> [Source material]
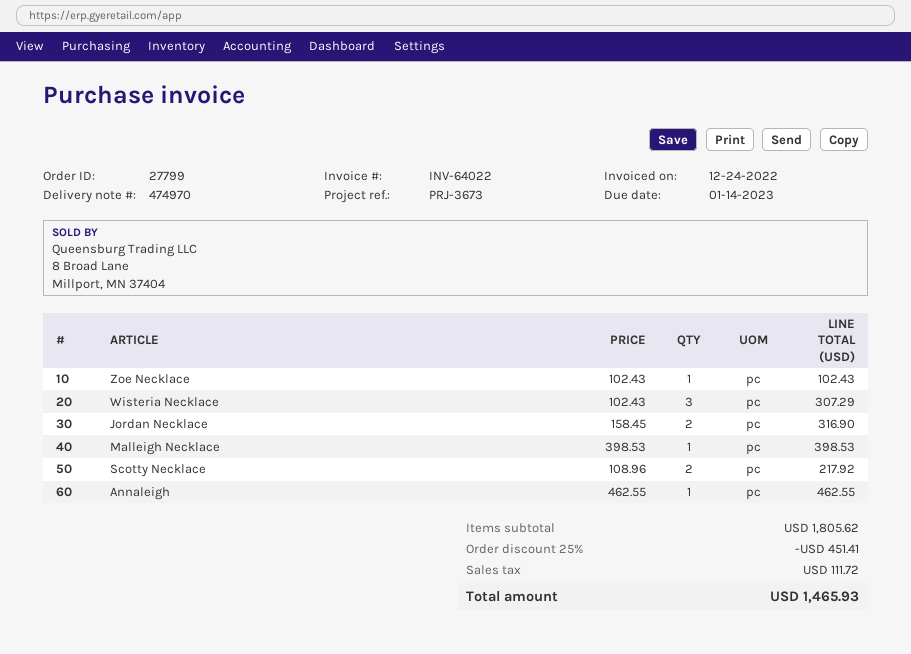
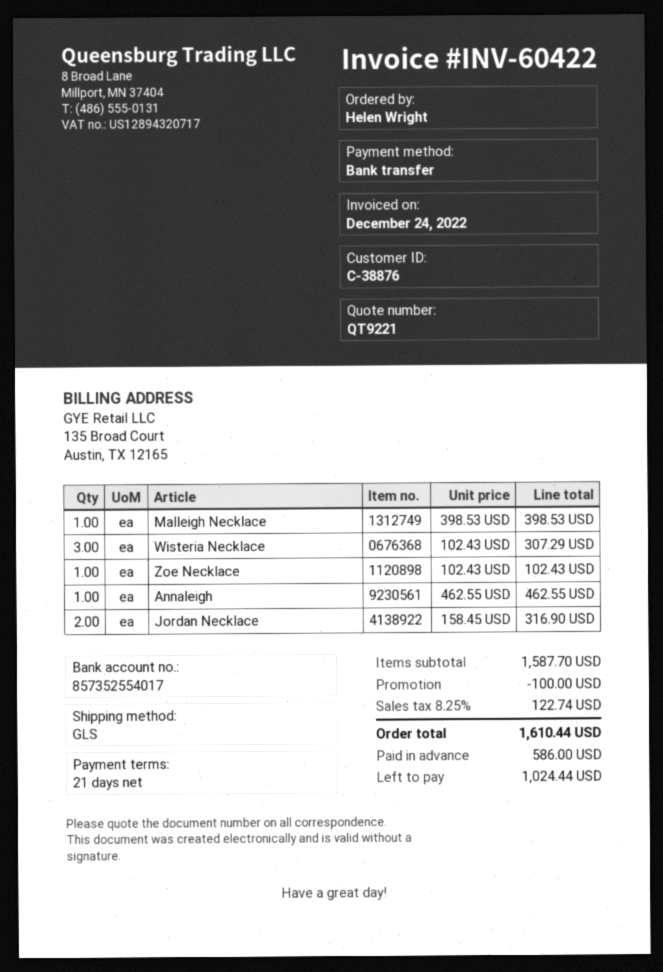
invoice number: INV-64022 -> INV-60422
Scotty Necklace: 2 x 108.96 = 217.92 -> none
subtotal: 1805.62 -> 1587.70
discount: 451.41 -> 100.00
tax: 111.72 -> 122.74
total: 1465.93 -> 1610.44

> [Exercise] Repeat every line above exactly, minus the pictures.

> [Expected answer]
invoice number: INV-64022 -> INV-60422
Scotty Necklace: 2 x 108.96 = 217.92 -> none
subtotal: 1805.62 -> 1587.70
discount: 451.41 -> 100.00
tax: 111.72 -> 122.74
total: 1465.93 -> 1610.44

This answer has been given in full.